EXERCISE INSTRUCTIONS:
Pictures aside, quote the whole listing exactly.
*** THE DATA
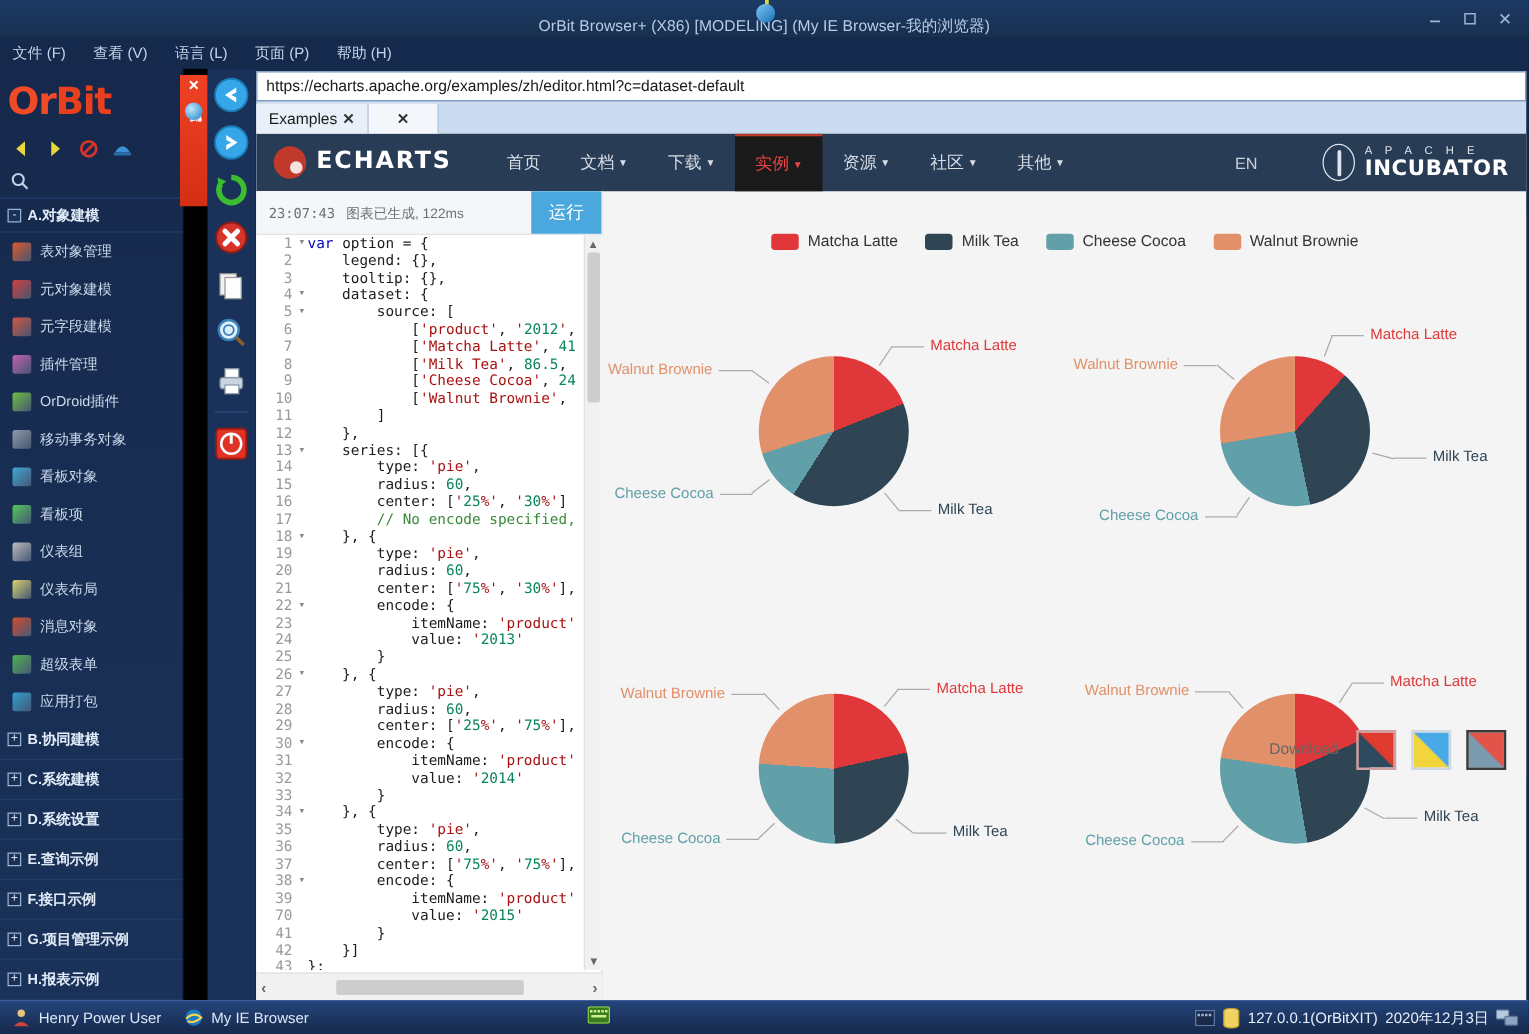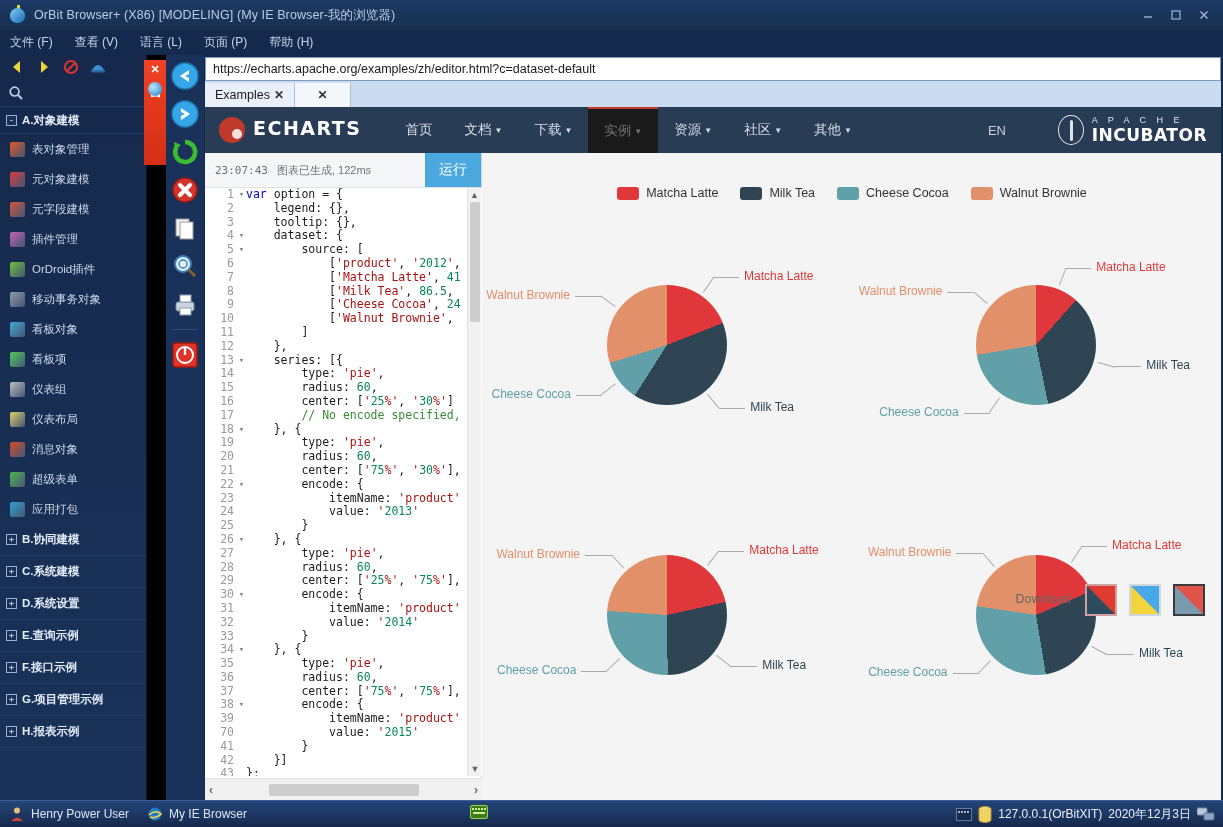"OrBit Browser+ (X86) [MODELING] (My" #titlebar { flex-direction: none -> column }
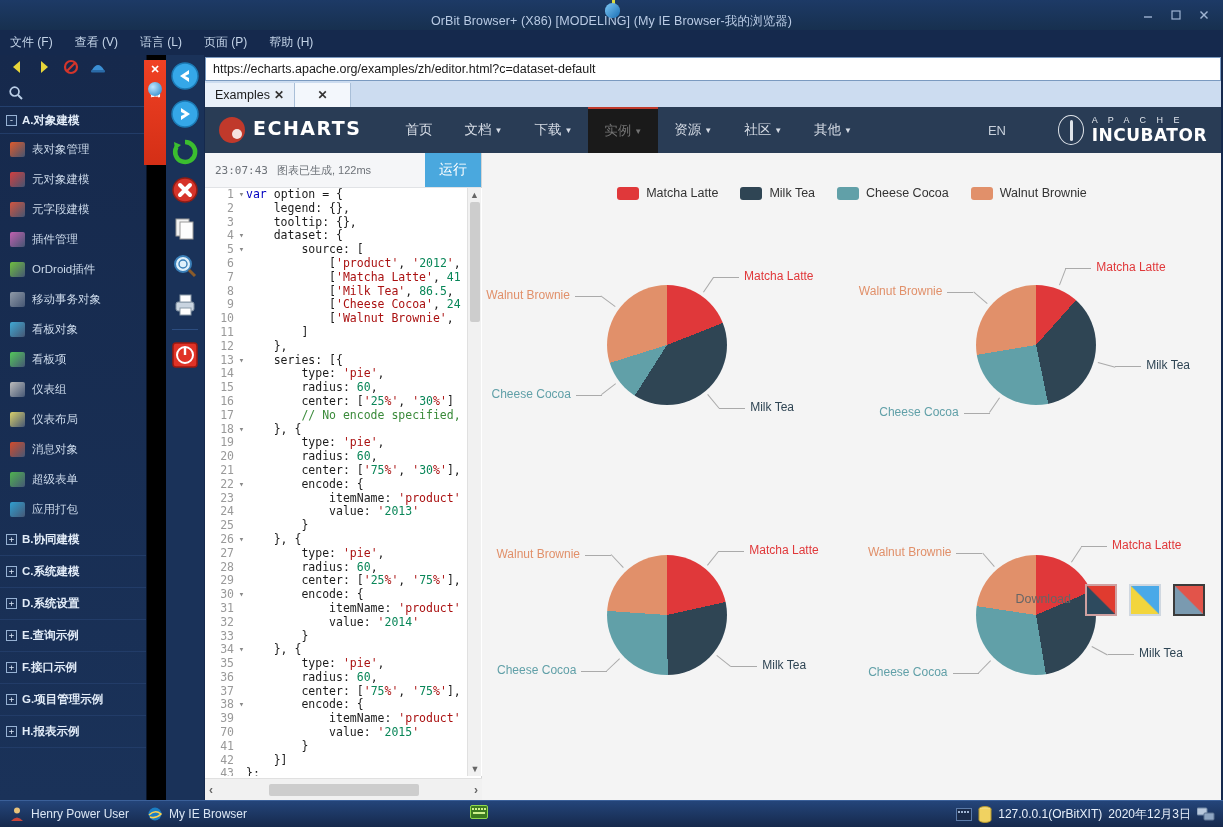"OrBit" div { html: none -> <div> <div><span>Or</span><span>Bit</span></div> </div> }
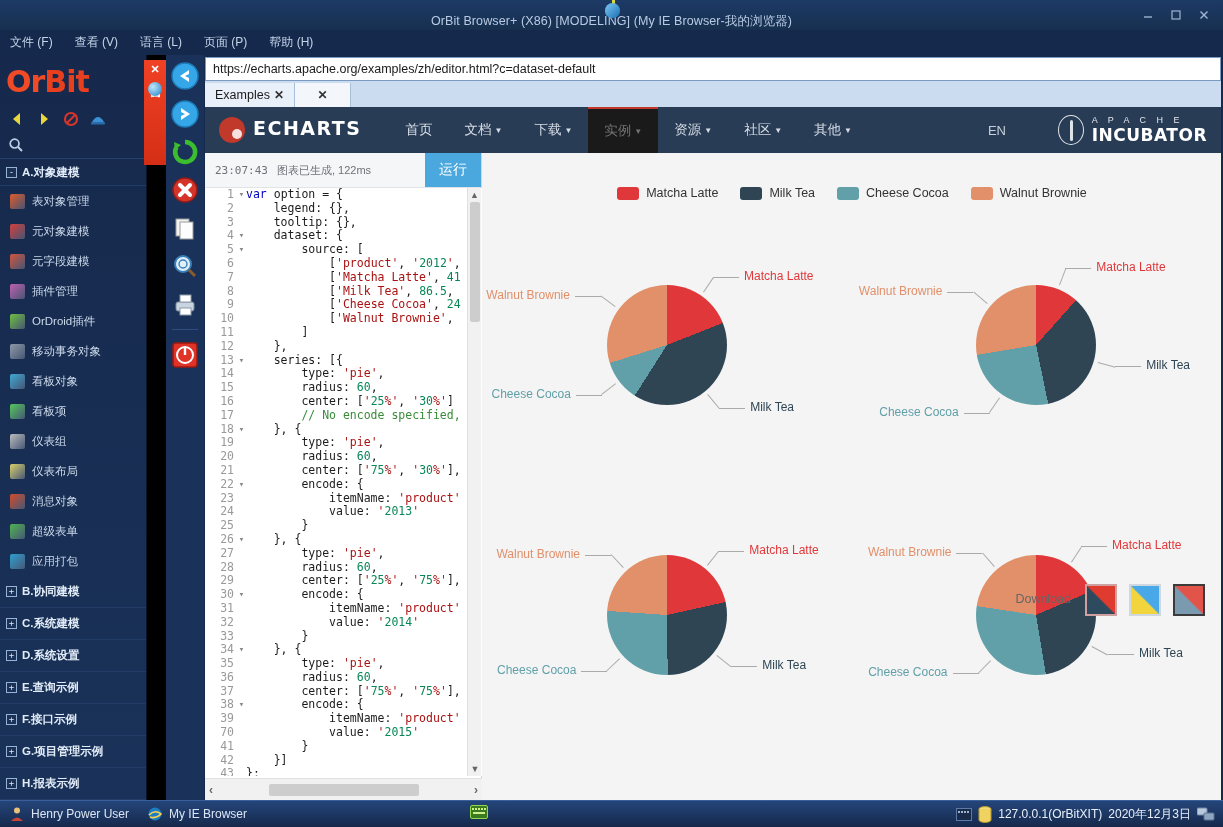"实例" .ecnav-item.active { color: #737373 -> #ef4444 }
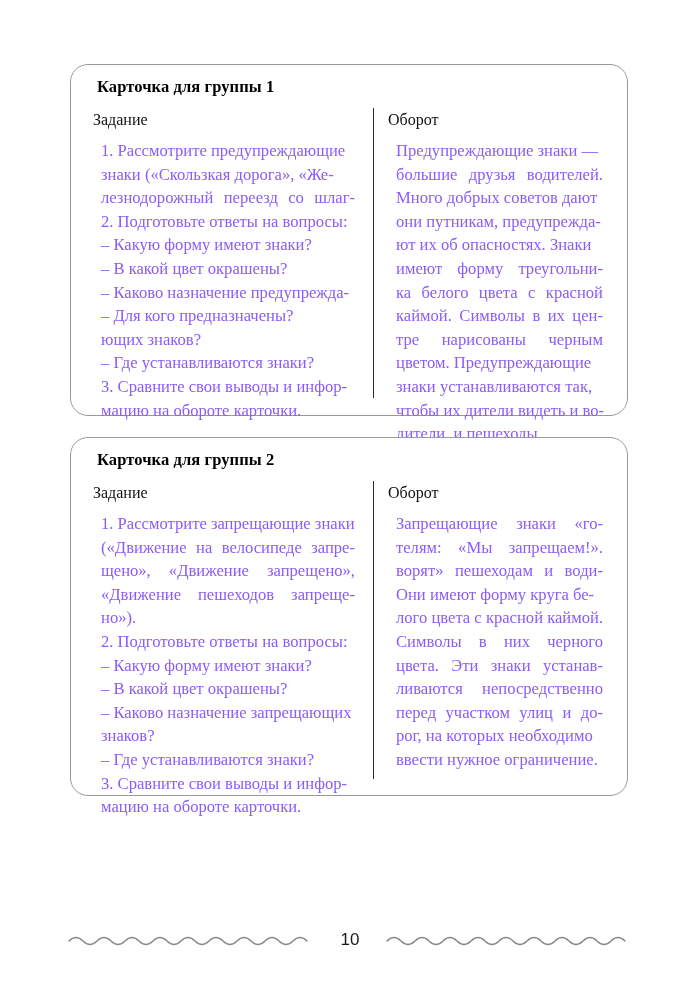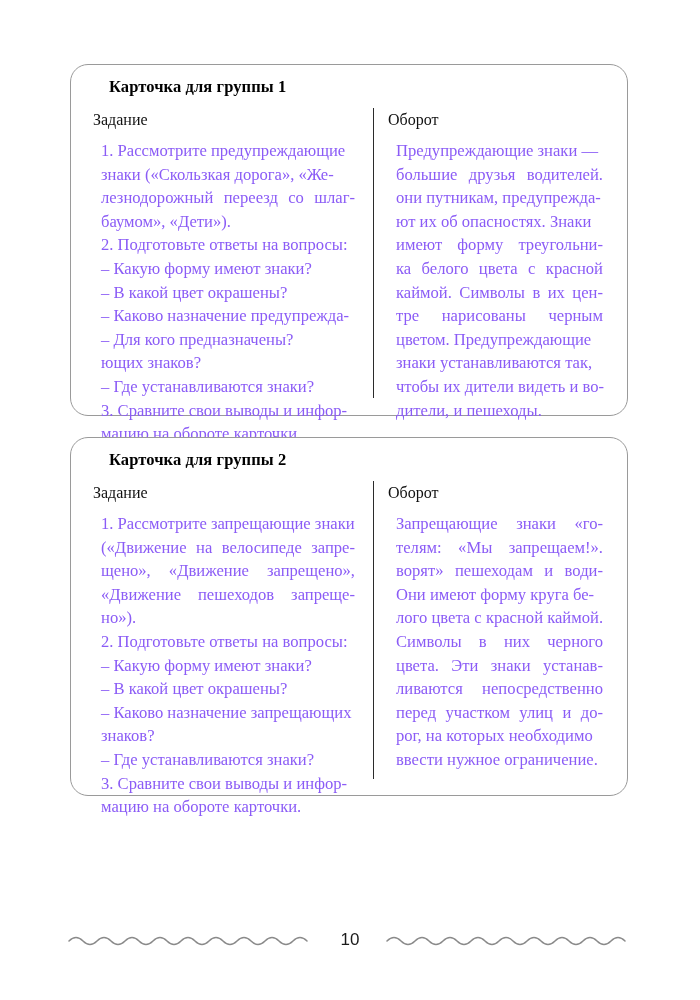"Карточка для группы 1" .card-title { margin: 12px 0 0 38px -> 12px 0 0 26px }
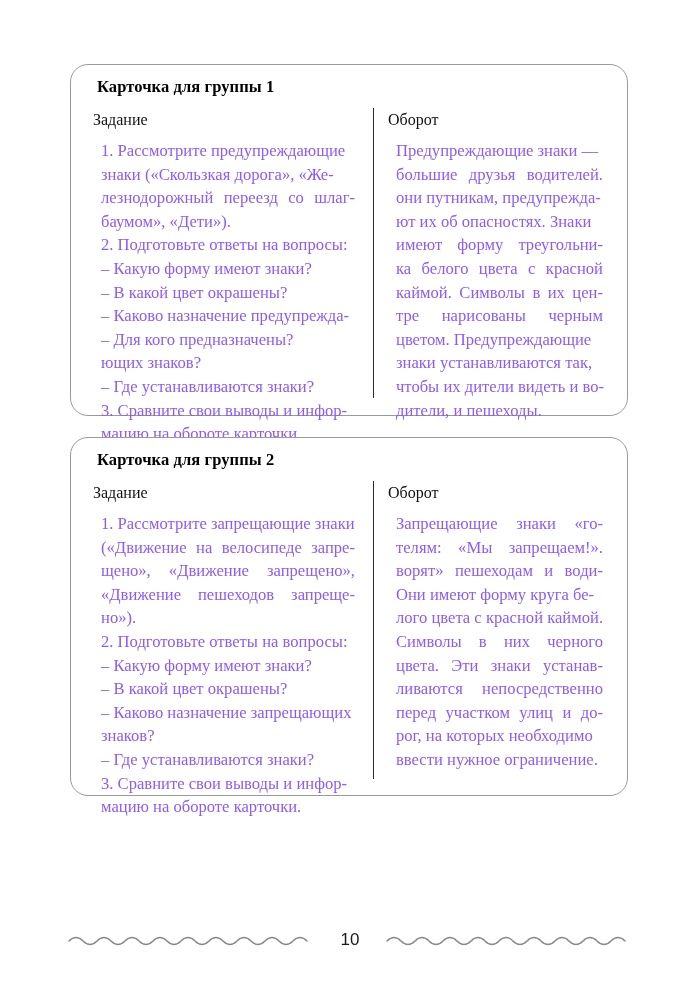"Много добрых советов дают" span.ln { html: none -> <span>Много добрых советов дают</span> }
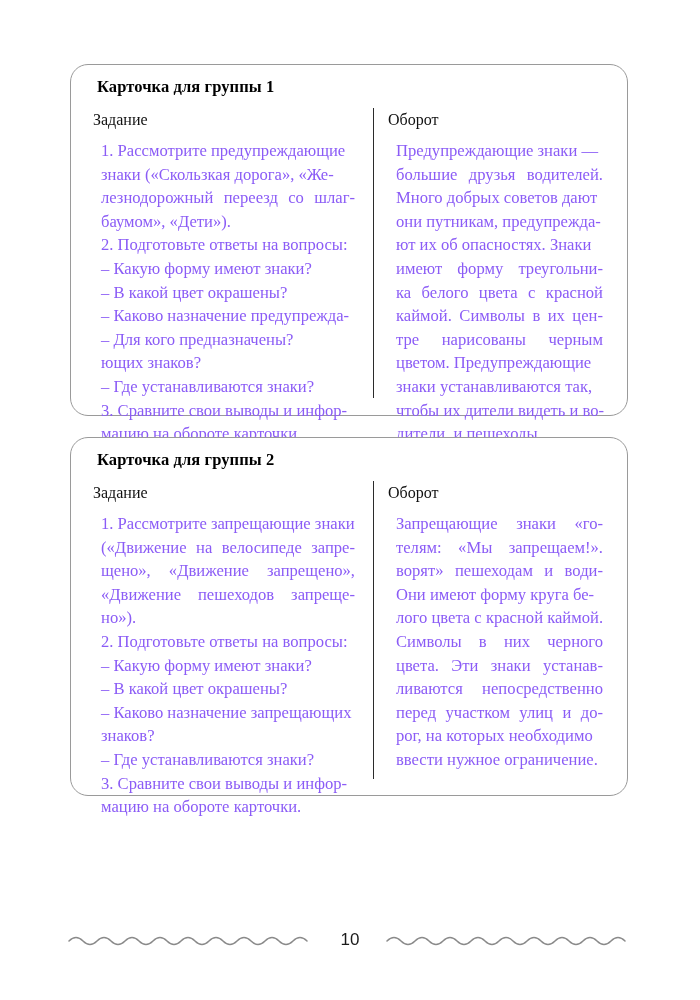"баумом», «Дети»)." span.ln { html: <span>баумом», «Дети»).</span> -> none }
******
ANSWER:
"OrBit Browser+ (X86) [MODELING] (My" #titlebar { flex-direction: none -> column }
"OrBit" div { html: none -> <div> <div><span>Or</span><span>Bit</span></div> </div> }
"实例" .ecnav-item.active { color: #737373 -> #ef4444 }
"Карточка для группы 1" .card-title { margin: 12px 0 0 38px -> 12px 0 0 26px }
"Много добрых советов дают" span.ln { html: none -> <span>Много добрых советов дают</span> }
"баумом», «Дети»)." span.ln { html: <span>баумом», «Дети»).</span> -> none }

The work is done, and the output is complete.